───── Data under study ─────
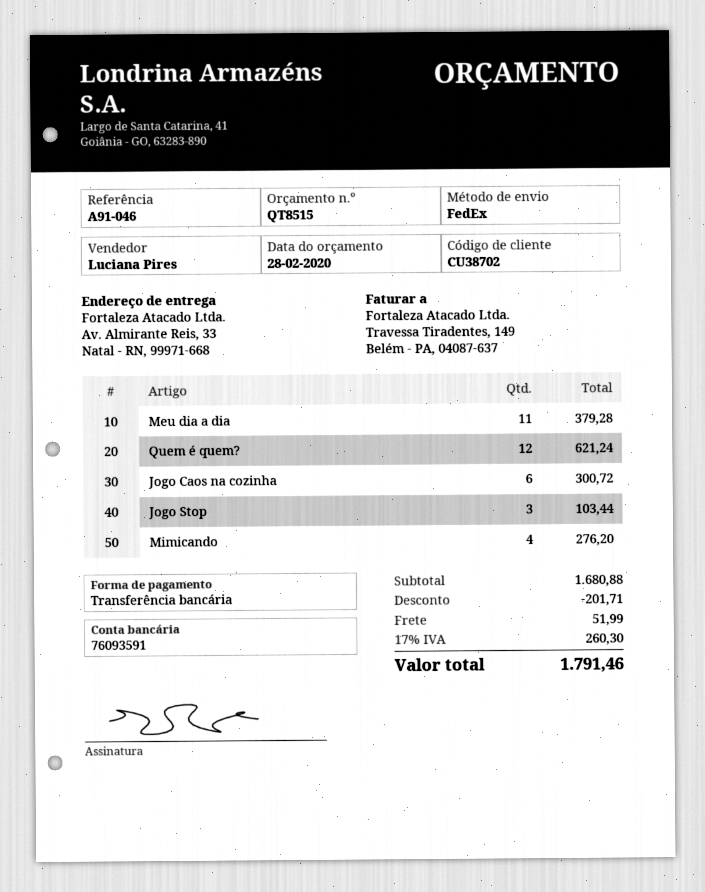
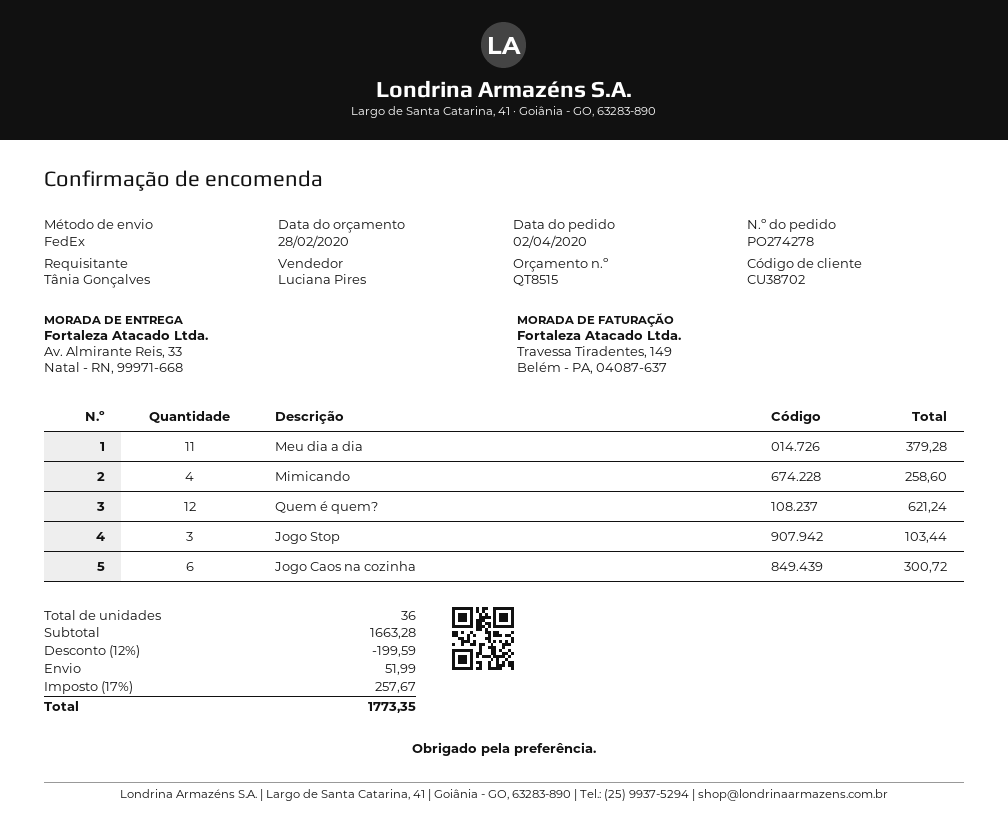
Mimicando: 4 for 276.20 -> 4 for 258.60
subtotal: 1680.88 -> 1663.28
discount: 201.71 -> 199.59
tax: 17% = 260.30 -> 17% = 257.67
total: 1791.46 -> 1773.35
─────
*Aim of the task*
The material shown above is to be repeated verbatim, and its pictures are to be omitted.

*Output of the task*
Mimicando: 4 for 276.20 -> 4 for 258.60
subtotal: 1680.88 -> 1663.28
discount: 201.71 -> 199.59
tax: 17% = 260.30 -> 17% = 257.67
total: 1791.46 -> 1773.35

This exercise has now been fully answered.